Problem requirements: Search the entries below for "down". Report each line where it occurs.

[Excerpts from a dataset]
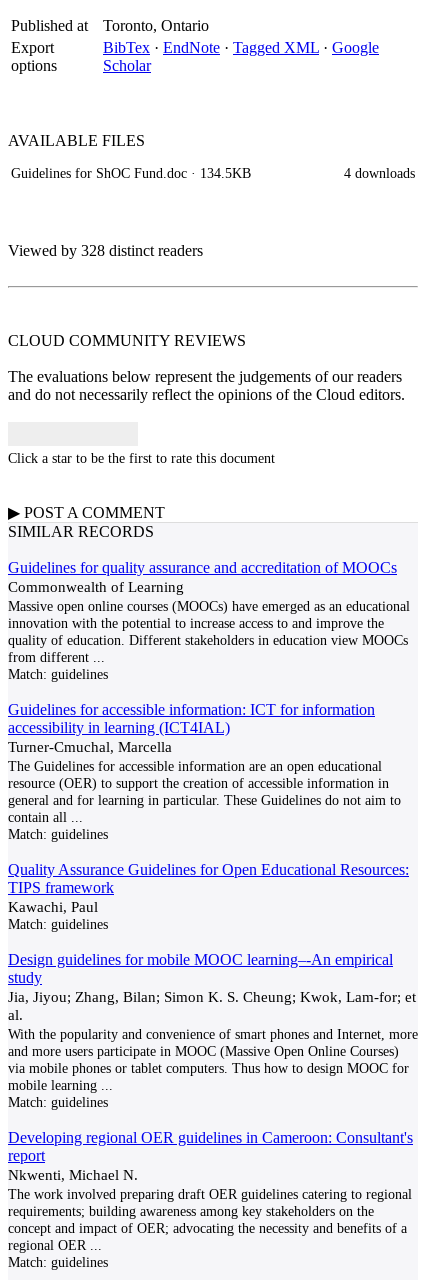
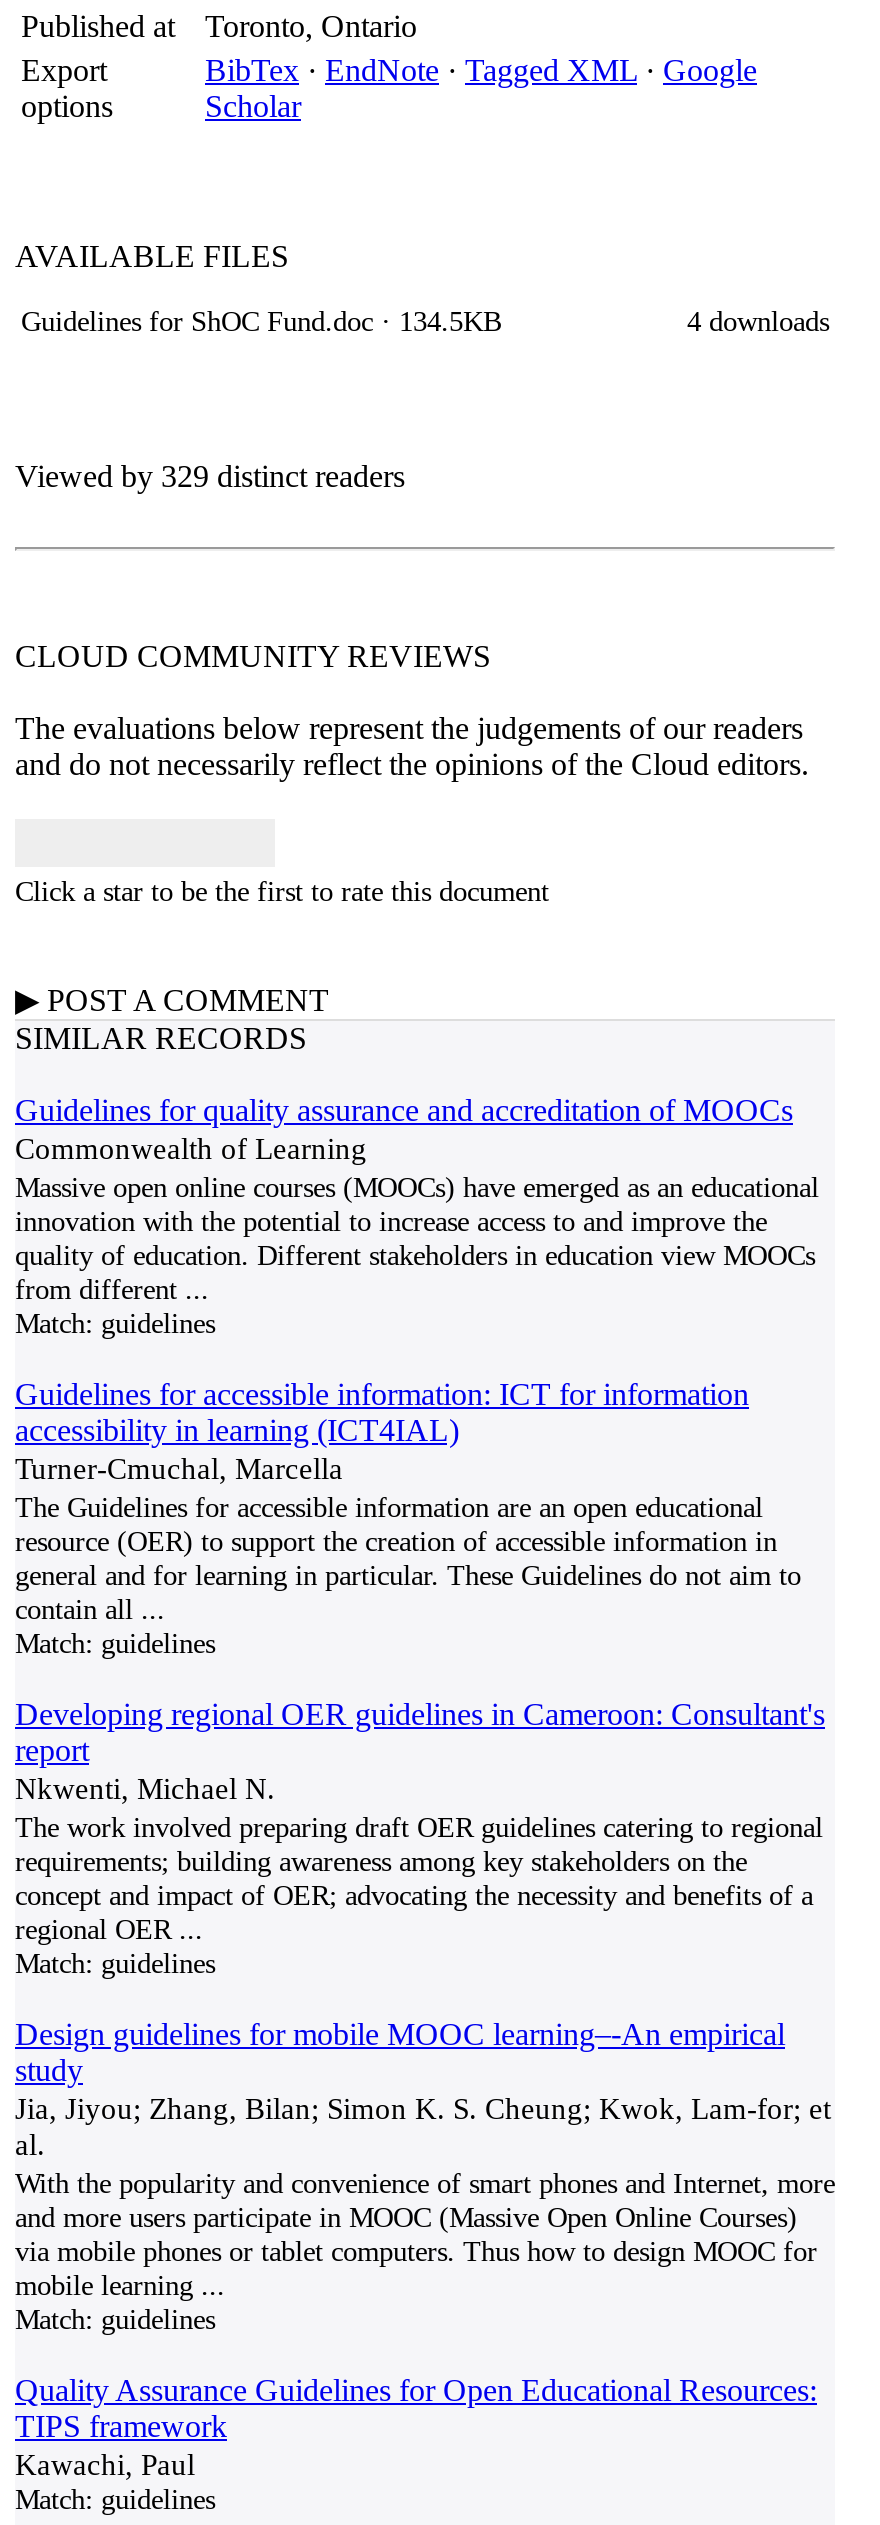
- Viewed by 328 distinct readers
+ Viewed by 329 distinct readers

moved down: Quality Assurance Guidelines for Open Educational Resources: | TIPS framework | Kawachi, Paul

moved down: Match: guidelines | Design guidelines for mobile MOOC learning–-An empirical | study | ... | mobile learning... | Match: guidelines

moved up: Developing regional OER guidelines in Cameroon: Consultant's | report | Nkwenti, Michael N. | The work involved preparing draft OER guidelines catering to regional | requirements; building awareness among key stakeholders on the | concept and impact of OER; advocating the necessity and benefits of a | regional OER...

Answer for this exercise:
moved down: Quality Assurance Guidelines for Open Educational Resources: | TIPS framework | Kawachi, Paul
moved down: Match: guidelines | Design guidelines for mobile MOOC learning–-An empirical | study | ... | mobile learning... | Match: guidelines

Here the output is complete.